Your task:
Copy each record exactly and skip its pictures.

________________

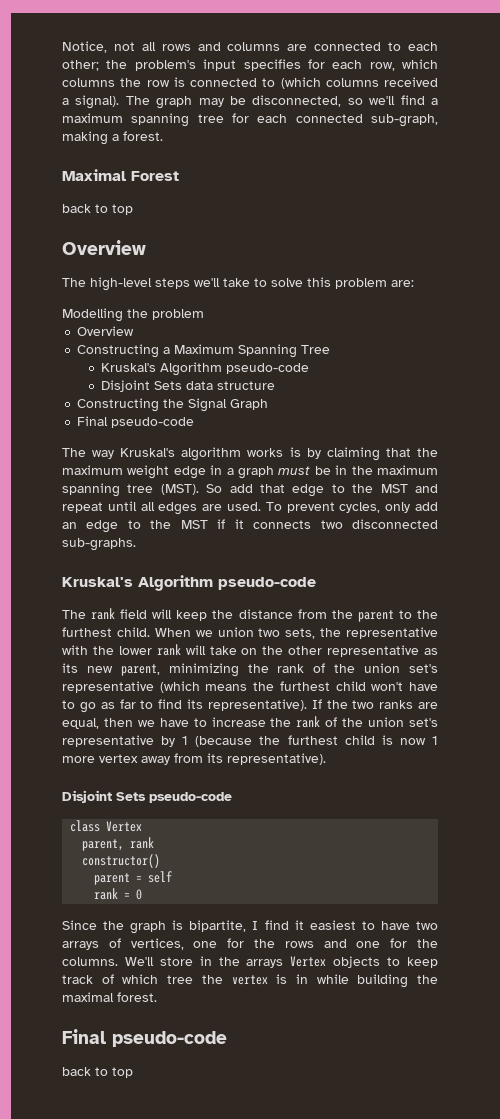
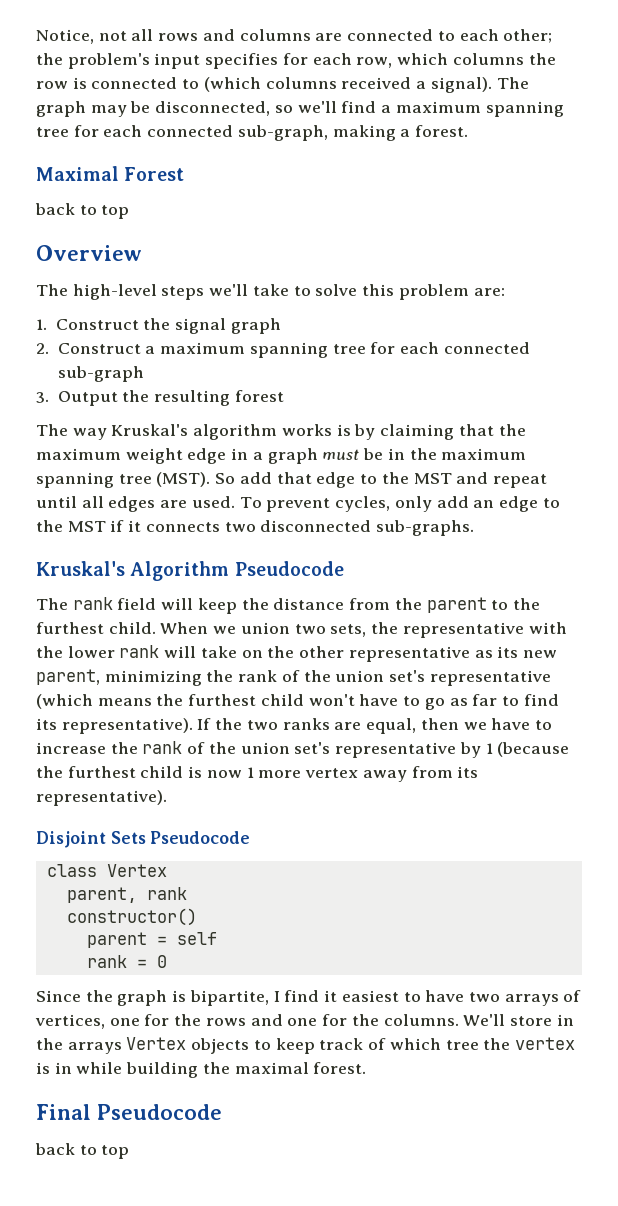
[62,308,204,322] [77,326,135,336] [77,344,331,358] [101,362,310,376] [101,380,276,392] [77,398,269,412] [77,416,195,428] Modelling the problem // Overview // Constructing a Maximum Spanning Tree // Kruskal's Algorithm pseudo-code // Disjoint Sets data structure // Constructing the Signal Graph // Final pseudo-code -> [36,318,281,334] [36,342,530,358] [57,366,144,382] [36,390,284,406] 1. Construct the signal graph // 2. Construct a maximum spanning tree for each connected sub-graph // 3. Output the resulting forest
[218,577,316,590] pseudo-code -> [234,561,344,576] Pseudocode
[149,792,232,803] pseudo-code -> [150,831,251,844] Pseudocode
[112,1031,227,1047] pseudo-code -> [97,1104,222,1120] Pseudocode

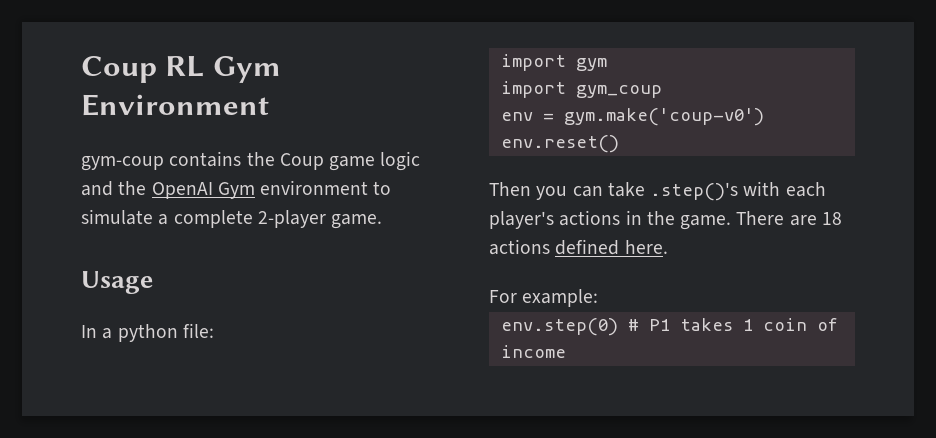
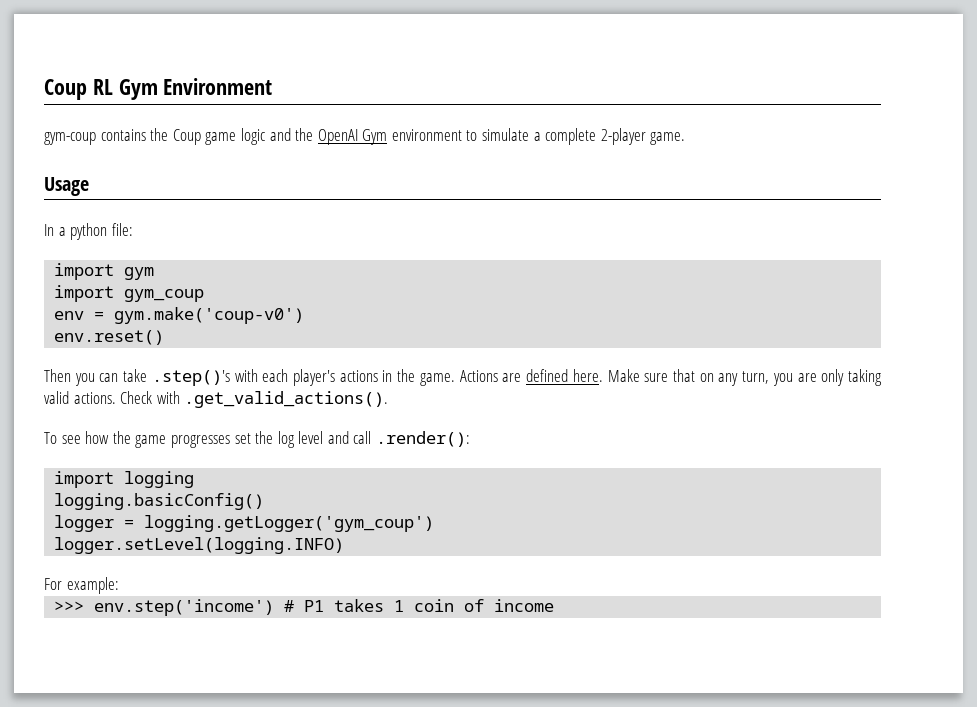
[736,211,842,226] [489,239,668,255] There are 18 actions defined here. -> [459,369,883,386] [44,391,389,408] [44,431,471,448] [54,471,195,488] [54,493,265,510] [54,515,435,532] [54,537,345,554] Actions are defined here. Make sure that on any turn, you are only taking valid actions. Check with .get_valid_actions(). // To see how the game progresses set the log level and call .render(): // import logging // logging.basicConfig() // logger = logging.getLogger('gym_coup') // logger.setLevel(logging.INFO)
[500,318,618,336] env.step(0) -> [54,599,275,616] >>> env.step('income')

________________

Response to this exercise:
[62,308,204,322] [77,326,135,336] [77,344,331,358] [101,362,310,376] [101,380,276,392] [77,398,269,412] [77,416,195,428] Modelling the problem // Overview // Constructing a Maximum Spanning Tree // Kruskal's Algorithm pseudo-code // Disjoint Sets data structure // Constructing the Signal Graph // Final pseudo-code -> [36,318,281,334] [36,342,530,358] [57,366,144,382] [36,390,284,406] 1. Construct the signal graph // 2. Construct a maximum spanning tree for each connected sub-graph // 3. Output the resulting forest
[218,577,316,590] pseudo-code -> [234,561,344,576] Pseudocode
[149,792,232,803] pseudo-code -> [150,831,251,844] Pseudocode
[112,1031,227,1047] pseudo-code -> [97,1104,222,1120] Pseudocode

[736,211,842,226] [489,239,668,255] There are 18 actions defined here. -> [459,369,883,386] [44,391,389,408] [44,431,471,448] [54,471,195,488] [54,493,265,510] [54,515,435,532] [54,537,345,554] Actions are defined here. Make sure that on any turn, you are only taking valid actions. Check with .get_valid_actions(). // To see how the game progresses set the log level and call .render(): // import logging // logging.basicConfig() // logger = logging.getLogger('gym_coup') // logger.setLevel(logging.INFO)
[500,318,618,336] env.step(0) -> [54,599,275,616] >>> env.step('income')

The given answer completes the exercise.